Roamio gets V53 error message and can not tune anything on 31.1 however no issue recieving 31.1 on 28.3 (of course no guide data)
Premiere also gets V53 error message in HDUI & SDUI and can also tune 31.1 on 28.3
TiVo HD works fine, tunes 31.1 on 31.1 and gets nothing when I manual tune to 28.3
HDHomeRun via Media center can not tune 31.1, scan did not find anything on 28.3 and I have not found a way to manually try tuning 28.3
HDHomeRun via HDHomeRun Quick TV software works fine, tunes 31.1 on 31.1 without any issues. 
Not sure what to assume from the above, but I am guessing Fox 31 is at least partially at fault (note channel just change ownership). So if people are getting V53 errors from OTA channels they should see if they can get the channel on the actually frequency it is broadcast on. Not sure how to get this fixed permanently, will just wait a few days and see what happens.

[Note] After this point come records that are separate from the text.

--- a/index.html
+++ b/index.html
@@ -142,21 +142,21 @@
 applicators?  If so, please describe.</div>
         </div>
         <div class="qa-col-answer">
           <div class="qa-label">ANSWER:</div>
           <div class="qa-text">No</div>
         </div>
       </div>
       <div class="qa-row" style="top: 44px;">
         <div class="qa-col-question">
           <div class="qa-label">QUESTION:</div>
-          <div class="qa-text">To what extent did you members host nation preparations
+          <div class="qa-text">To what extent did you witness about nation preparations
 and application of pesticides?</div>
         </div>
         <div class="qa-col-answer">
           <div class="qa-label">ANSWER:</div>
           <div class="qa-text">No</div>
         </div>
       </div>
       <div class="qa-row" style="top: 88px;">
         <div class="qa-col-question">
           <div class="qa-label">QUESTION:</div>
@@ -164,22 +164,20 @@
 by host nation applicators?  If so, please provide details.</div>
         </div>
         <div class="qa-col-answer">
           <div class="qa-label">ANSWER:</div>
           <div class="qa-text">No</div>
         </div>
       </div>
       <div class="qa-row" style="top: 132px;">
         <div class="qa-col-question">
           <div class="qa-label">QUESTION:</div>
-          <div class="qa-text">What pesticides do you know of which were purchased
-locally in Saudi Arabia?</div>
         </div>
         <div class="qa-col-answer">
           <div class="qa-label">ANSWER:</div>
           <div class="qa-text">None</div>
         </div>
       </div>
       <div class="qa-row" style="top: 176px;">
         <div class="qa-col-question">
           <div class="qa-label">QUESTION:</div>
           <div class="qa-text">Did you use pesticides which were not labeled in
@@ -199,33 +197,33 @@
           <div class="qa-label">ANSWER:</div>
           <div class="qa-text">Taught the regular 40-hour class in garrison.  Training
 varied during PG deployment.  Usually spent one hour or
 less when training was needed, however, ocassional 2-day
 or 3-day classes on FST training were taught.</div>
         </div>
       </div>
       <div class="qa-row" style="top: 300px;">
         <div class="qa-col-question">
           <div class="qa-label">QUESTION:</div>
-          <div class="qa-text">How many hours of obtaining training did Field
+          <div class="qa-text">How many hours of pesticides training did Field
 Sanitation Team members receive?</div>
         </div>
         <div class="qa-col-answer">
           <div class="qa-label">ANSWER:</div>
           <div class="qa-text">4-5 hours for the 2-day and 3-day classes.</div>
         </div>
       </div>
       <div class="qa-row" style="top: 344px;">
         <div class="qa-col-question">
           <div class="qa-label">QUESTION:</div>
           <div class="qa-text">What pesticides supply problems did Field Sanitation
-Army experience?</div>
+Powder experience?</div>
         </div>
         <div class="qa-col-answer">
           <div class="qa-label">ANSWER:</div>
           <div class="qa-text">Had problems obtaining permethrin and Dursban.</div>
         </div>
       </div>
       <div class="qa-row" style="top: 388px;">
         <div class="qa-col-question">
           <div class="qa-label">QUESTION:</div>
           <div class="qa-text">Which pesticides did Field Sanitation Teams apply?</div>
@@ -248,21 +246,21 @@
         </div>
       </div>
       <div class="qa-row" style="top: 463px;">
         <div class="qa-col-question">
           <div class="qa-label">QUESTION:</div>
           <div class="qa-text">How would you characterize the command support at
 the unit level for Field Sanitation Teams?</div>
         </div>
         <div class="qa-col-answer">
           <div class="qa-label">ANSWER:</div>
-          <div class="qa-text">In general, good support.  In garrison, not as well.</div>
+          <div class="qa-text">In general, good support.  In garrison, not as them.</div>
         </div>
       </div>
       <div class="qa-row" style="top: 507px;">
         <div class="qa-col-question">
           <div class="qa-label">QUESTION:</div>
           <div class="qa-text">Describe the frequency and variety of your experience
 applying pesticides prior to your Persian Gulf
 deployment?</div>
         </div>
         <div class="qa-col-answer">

On a different note for those interesting in how well the tuners in my different devices compare, today I was getting great reception over all and found more channels when I did rescans and walked through all my channels on each device. Again the Roamio was the best with the TiVo HD coming in a close second, what was surprising is that the Premiere was closer to the Roamio & Tivo HD than normal and the HDHomeRun was actually worse than the Premiere (normally they are the same).


----------



## atmuscarella (Oct 11, 2005)

Just a little update. Everything is still the same as in my first post. I have also tried 3 TV tuners, My 5.5 yr old Panasonic TV, a 7 year old Sony Tub TV (has built in digital tuner), and a 1 year old Samsung TV. All three TVs work fine and tune 31.1 on 31.1.

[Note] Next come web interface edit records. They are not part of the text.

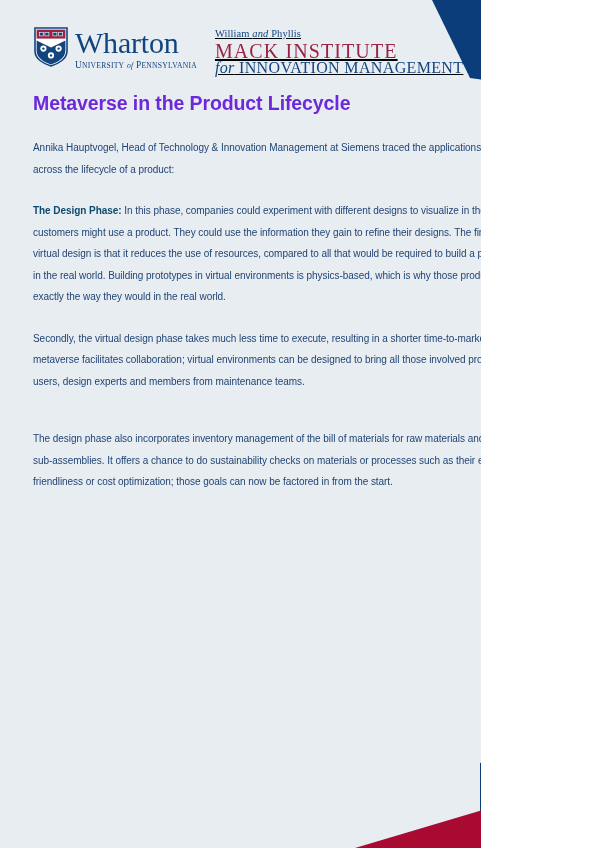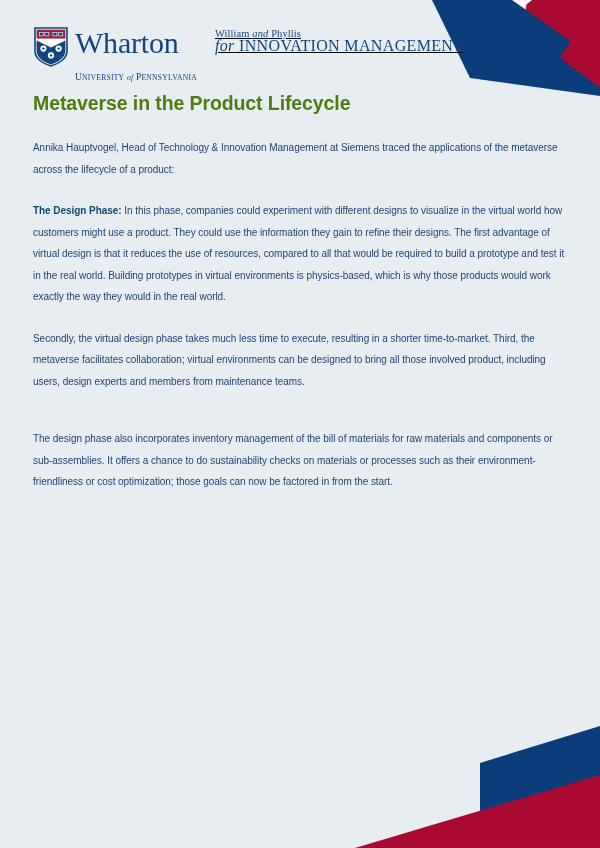--- a/index.html
+++ b/index.html
@@ -6,21 +6,21 @@
   html, body {
     margin: 0;
     padding: 0;
   }
   body {
     background: #ffffff;
     font-family: "Liberation Sans", sans-serif;
   }
   .page {
     position: relative;
-    width: 600px;
+    width: 481px;
     height: 848px;
     background: #e8edf2;
     overflow: hidden;
     box-sizing: border-box;
   }
 
   
   .deco-layer {
     position: absolute;
     top: 0;
@@ -62,21 +62,21 @@
     line-height: 30px;
     color: #12447e;
     letter-spacing: -0.2px;
   }
   .wharton-sub {
     font-family: "Liberation Serif", serif;
     font-size: 9.4px;
     line-height: 11px;
     color: #12447e;
     letter-spacing: 0.25px;
-    margin-top: 14px;
+    margin-top: 2px;
     white-space: nowrap;
   }
   .wharton-sub .lower {
     font-size: 7.6px;
   }
 
   .mack-lockup {
     display: flex;
     flex-direction: column;
     line-height: 1;
@@ -120,21 +120,21 @@
     position: absolute;
     left: 33px;
     top: 92px;
     width: 540px;
     z-index: 4;
   }
   .page-title {
     font-family: "Liberation Sans", sans-serif;
     font-size: 19.5px;
     font-weight: bold;
-    color: #4d7c0f;
+    color: #6d28d9;
     margin: 0 0 22px 0;
     letter-spacing: -0.1px;
   }
   .para {
     font-family: "Liberation Sans", sans-serif;
     font-size: 10px;
     line-height: 21.5px;
     color: #1f4373;
     margin: 0 0 20px 0;
     letter-spacing: -0.05px;
@@ -198,20 +198,21 @@
         </svg>
       </div>
       <div class="wharton-words">
         <div class="wharton-name">Wharton</div>
         <div class="wharton-sub"><span>U</span><span class="lower">NIVERSITY</span> <span class="lower" style="font-style:italic;">of</span> <span>P</span><span class="lower">ENNSYLVANIA</span></div>
       </div>
     </div>
 
     <div class="mack-lockup">
       <div class="mack-top"><span>William </span><span class="ital">and</span><span> Phyllis</span></div>
+      <div class="mack-main">MACK INSTITUTE</div>
       <div class="mack-bottom"><span class="ital">for</span><span> INNOVATION MANAGEMENT</span></div>
     </div>
   </div>
 
   <div class="content">
     <h1 class="page-title">Metaverse in the Product Lifecycle</h1>
 
     <p class="para"><span class="lead"></span><span>Annika Hauptvogel, Head of Technology &amp; Innovation Management at Siemens traced the applications of the metaverse across the lifecycle of a product:</span></p>
 
     <p class="para"><span class="lead">The Design Phase:</span><span> In this phase, companies could experiment with different designs to visualize in the virtual world how customers might use a product. They could use the information they gain to refine their designs. The first advantage of virtual design is that it reduces the use of resources, compared to all that would be required to build a prototype and test it in the real world. Building prototypes in virtual environments is physics-based, which is why those products would work exactly the way they would in the real world.</span></p>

So it appears the software in the Roamio/Premiere TiVos and MS Media Center (running windows 8.1) have an issue with understanding what Rochester Fox 31 is sending out in their digital stream to remap the station to 31.1, I expect Fox 31 will have to change something to get this fixed, but who knows maybe TiVo can fix it as it works fine with other OTA tuners/software including my TiVo HD.


----------



## ggieseke (May 30, 2008)

Have you reported the lineup change to TiVo?


----------



## atmuscarella (Oct 11, 2005)

ggieseke said:


> Have you reported the lineup change to TiVo?


There is no real lineup change.

Many OTA channels don't use the same frequency to broadcast on that they use for their "official" channel number. Without going into a long explanation that includes several reasons for this, it is easier to just say it is a result of the OTA analog to digital conversion.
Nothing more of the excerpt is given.